Der pädagogische Fokus liegt auf der Förderung der Eigenständigkeit. Soweit als möglich werden die Reintegration in die öffentliche Schule sowie ein Berufsbildungsabschluss angestrebt. Dafür stehen u.a. nachobligatorische Bildungsangebote im internen Schul- und Werkstattbereich Förderangebote bereit (vgl. Kapitel 4.6). Weitere Zielsetzungen des Aufenthaltes sind die Aufarbeitung von Entwicklungsblockaden, die Weiterentwicklung der Selbst- und Sozialkompetenzen, der Erwerb einer selbständigen Lebensführung oder die Re-Integration in das Herkunftssystem. Die Aufenthaltsdauer ist individuell unterschiedlich und liegt erfahrungsgemäss zwischen ein bis zwei Jahren.
Tagesstruktur
Angebot formale Bildung:
Nebst der vielfältigen und intensiven informellen Bildung, die auf den Wohngruppen geleistet wird, hat die Förderung der formalen Bildung in der Jugendstätte Bellevue eine hohe Bedeutung. Wir führen:
eine interne Tagesstruktur mit insgesamt 22 Unterrichts- und Werkstattplätzen, davon 6 Plätze im geschlossenen und 16 Plätze im offenen Bereich, für die obligatorische Schulbildung sowie für Angebote am Übergang in die nachobligatorische Bildung und
2 Ausbildungsplätze für die berufliche Grundbildung.
Schulbildung:
Sowohl im geschlossen wie auch im offen geführten Bereich werden die Mädchen und jungen Frauen schulisch und im Hinblick auf ihre berufspraktischen Kompetenzen abgeklärt. Für schulpflichtige Jugendliche erfolgt der Unterricht im Rahmen des kantonalen Lehrplans. Der Unterricht findet von Montag bis Freitag von 8-12 Uhr und von 13.30 bis 17 Uhr statt.
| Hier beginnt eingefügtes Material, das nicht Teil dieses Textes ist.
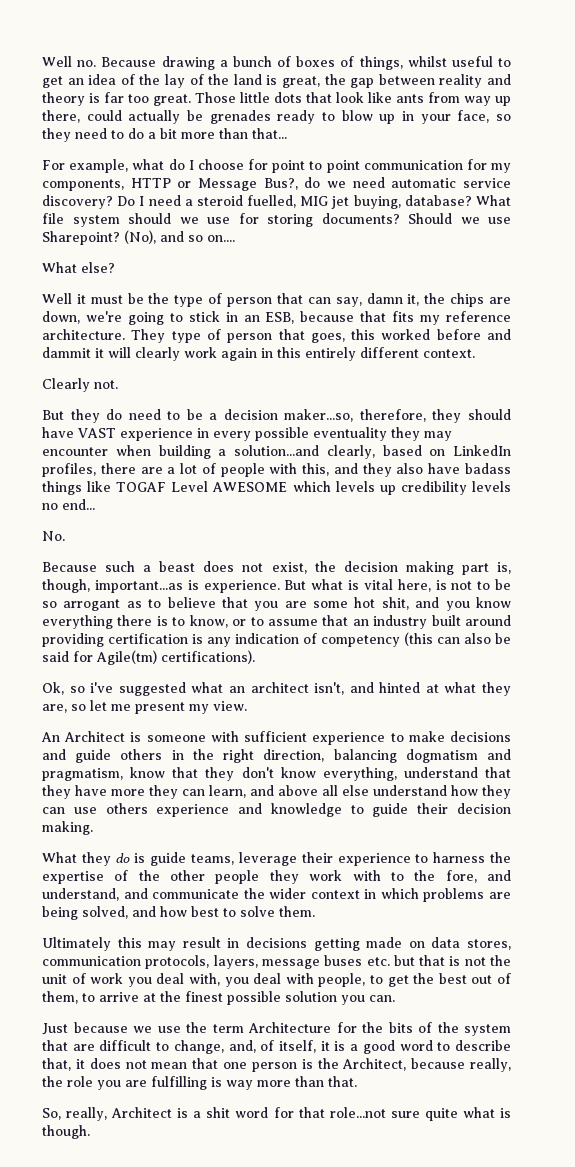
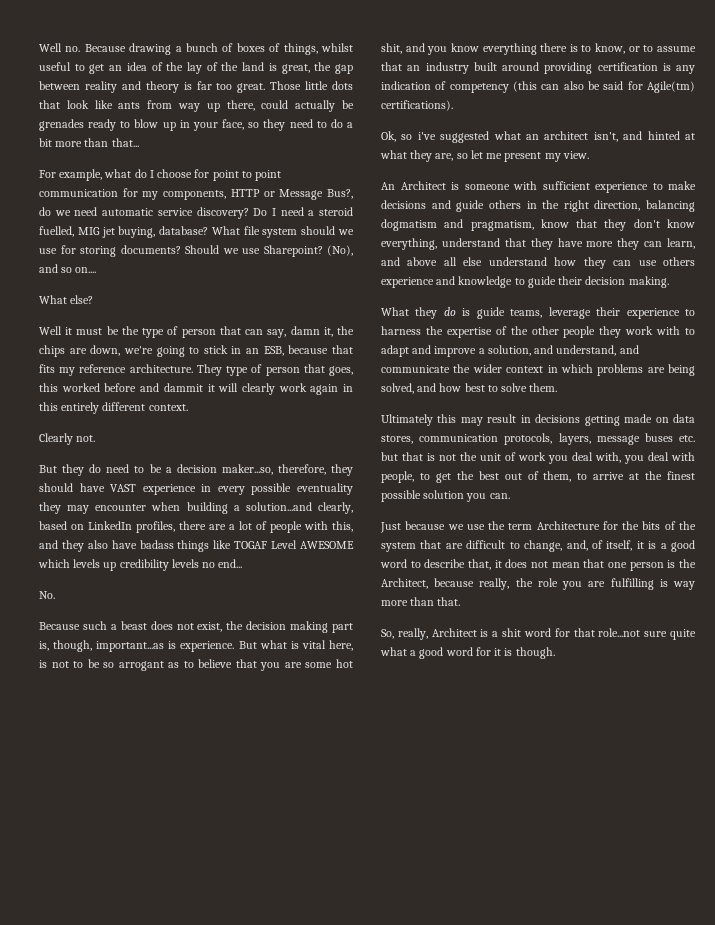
[414,870,477,883] the fore, -> [381,345,531,357] adapt and improve a solution,
(495, 1112) none -> [410,647,502,659] a good word for it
Die Angebote zielen darauf ab, die Mädchen und jungen Frauen stufenweise wieder an einen geordneten aktiven Tagesablauf und an den Unterricht heranzuführen, ihnen einen obligatorischen Schulabschluss zu ermöglichen und/oder sie auf eine berufliche Grundbildung vorzubereiten. Sofern angezeigt werden Jugendliche im Rahmen des internen Schulunterrichts auch gezielt auf die Wiedereingliederung in die öffentliche Schule gefördert.
Berufsvorbereitung:
Die Berufsvorbereitung wird an die individuellen Voraussetzungen und Neigungen der Schulabgängerinnen angepasst. Jugendliche, die nach Abschluss der obligatorischen Schulzeit nicht eine Ausbildung antreten, ein externes Berufsvorbereitungsjahr oder Brückenangebot in Anspruch nehmen, können so in einem für sie förderlichen Theorie-Praxis-Verhältnis auf eine Ausbildung vorbereitet werden.
Ergänzend dazu erhalten die Jugendlichen von den Sozialpädagogen/-innen, respektive auf den Wohngruppen, Unterstützung im Berufswahlprozess.
Schliesslich trägt die Produktion von ästhetisch ansprechenden Produkten, die anschliessend ausgestellt und verkauft werden, zu sichtbaren Erfolgen und zur Teilhabe bei.
Berufliche Grundbildung:
Für zwei Jugendliche besteht die Möglichkeit, ein internes Praktikum oder einen internen Berufsbildungsabschluss in den Bereichen Schreinerei oder Hauswirtschaft zu absolvieren. Externe Arbeitseinsätze und berufliche Grundbildungen in einer externen Firma werden eng begleitet. Die Sozialpädagogen/-innen stehen dafür in engem Kontakt mit den Ausbildungsverantwortlichen
Die Institution ist vom Bundesamt für Justiz als Erziehungseinrichtung anerkannt.